Says Rando: “Development happens in a sequence. Aging is much more stochastic (random). I would argue that it’s a system failure. Until the point of reproduction, evolution doesn’t care what happens to the body. We’re discovering what the body does after a hundred years. It falls apart.” So are scientists engaged in a quixotic venture, fighting against millions of years of mammalian evolution?
On the other hand, maybe evolution holds the secret to rejuvenation. We all owe our existence to the fortuitous union of a sperm cell and an egg. “They arose from humans that have decades between them,” Rando points out, “but you put them together and you have a cell that is age zero. If this didn’t happen we’d age ourselves into extinction.” In Rando’s words, “There’s all this regenerative potential in the body.” The problem is how to identify the mechanism and exploit it.

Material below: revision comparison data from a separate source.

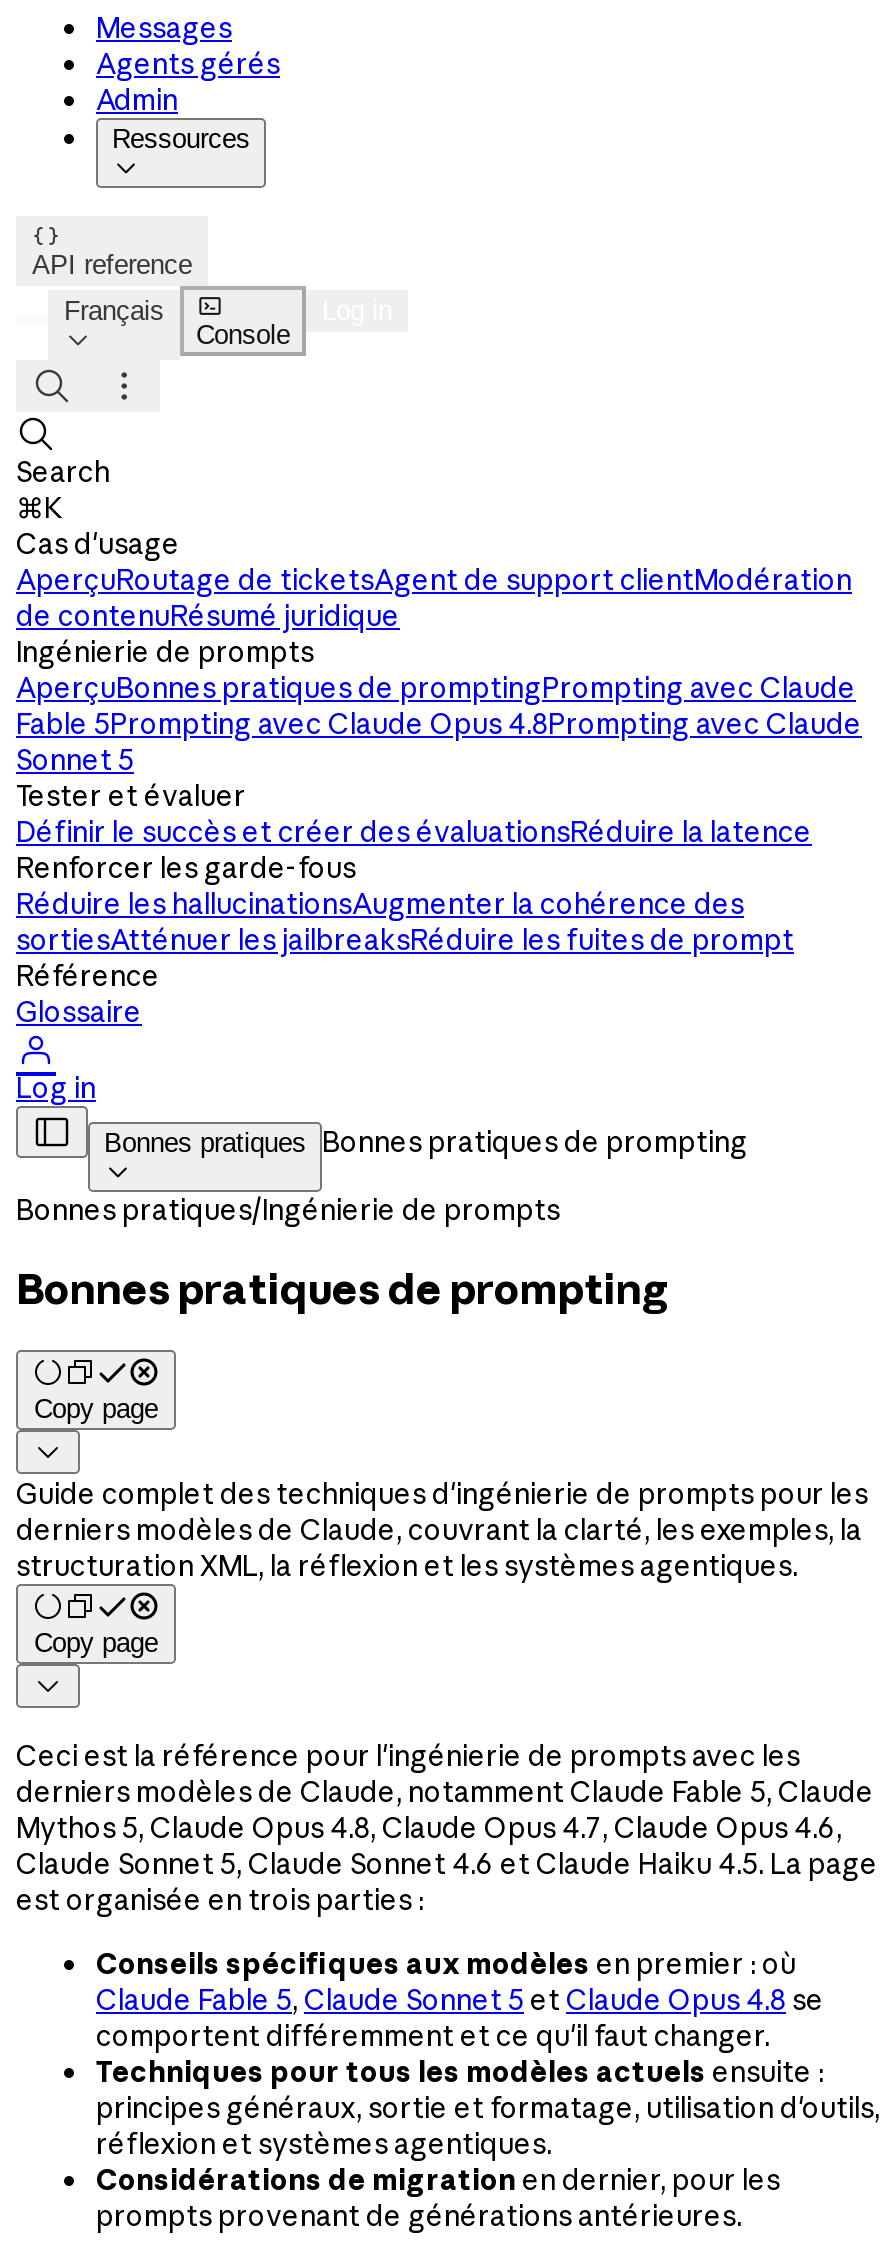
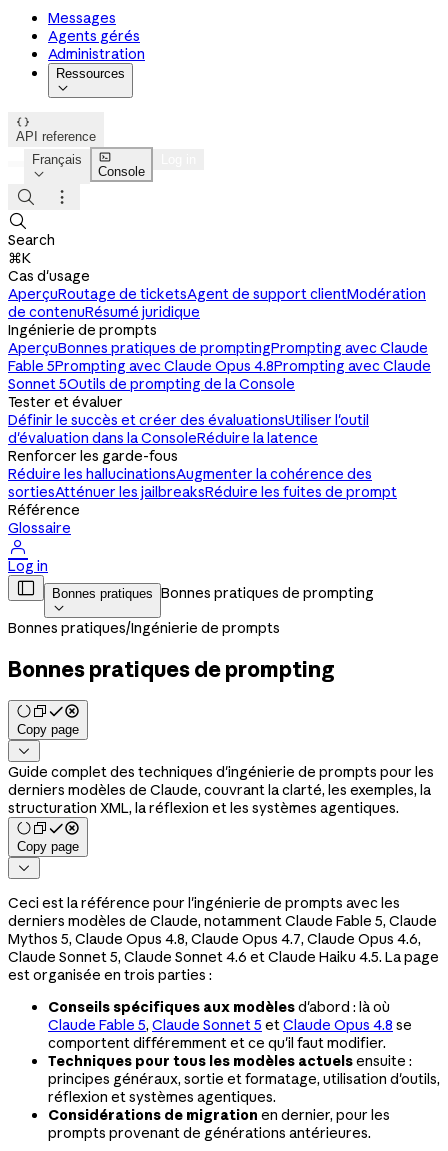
- Admin
+ Administration

- Sonnet 5
+ Sonnet 5Outils de prompting de la Console

- Définir le succès et créer des évaluationsRéduire la latence
+ Définir le succès et créer des évaluationsUtiliser l'outil
+ d'évaluation dans la ConsoleRéduire la latence

- Conseils spécifiques aux modèles en premier : où
+ Conseils spécifiques aux modèles d'abord : là où

- comportent différemment et ce qu'il faut changer.
+ comportent différemment et ce qu'il faut modifier.
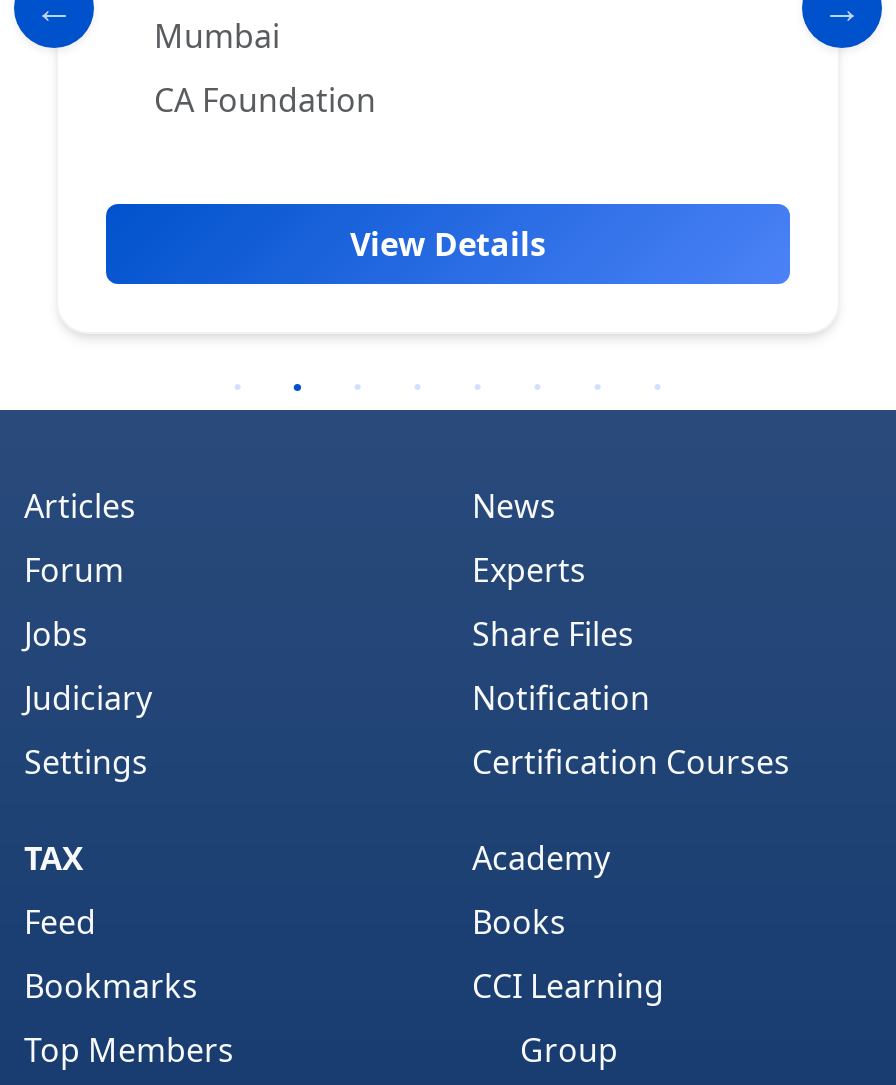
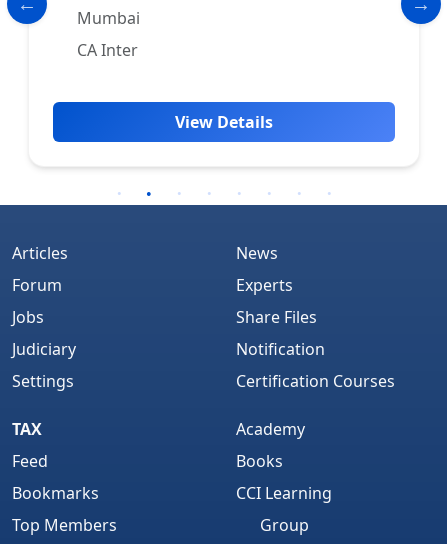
- CA Foundation
+ CA Inter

Scientists talk of ‘escape velocity’ — can we get younger faster than we get older?
How long do scientists believe that it will take to reach escape velocity? “I don’t think it’s a hundred years in the future,” Rando says, citing the transformative innovations of the last century like computers, the Internet and antibiotics, “I think it’ll happen in our children’s lifetime.”
Both Rando and Maris are dismissive of other alternative anti-aging approaches like the idea of Singularity championed by futurist Ray Kurzweil who envisions a merger of human and artificial intelligence to transcend biological limitations.
“What if we could upload ourselves?” Rando asks, referring to the concept of transferring all our thoughts, memories and feelings from our brain into some kind of avatar, for instance. “What does that even mean? What we’re really trying to do is help people and try to keep them from getting sick. I don’t recommend that they try an avatar. The focus I find more appealing is regenerative biology, not the transplantation of consciousness.”
Nor do the two men give much credence to cryogenics where corpses (or at least their heads) are frozen until some time in the distant future when the diseases they succumbed to can be cured and they can be resurrected, presumably as good as new. Maris and Rando can, however, understand the appeal that cryogenics has for some individuals.
“If you’re on a plane and it’s going to crash and there’s a parachute and there’s a small chance that it’ll work, most people would take the shot,” Rando says. But he offers a caveat: when you’re in a plane you at least have an idea what’s below you. “With a frozen brain you don’t know where you’ll land.”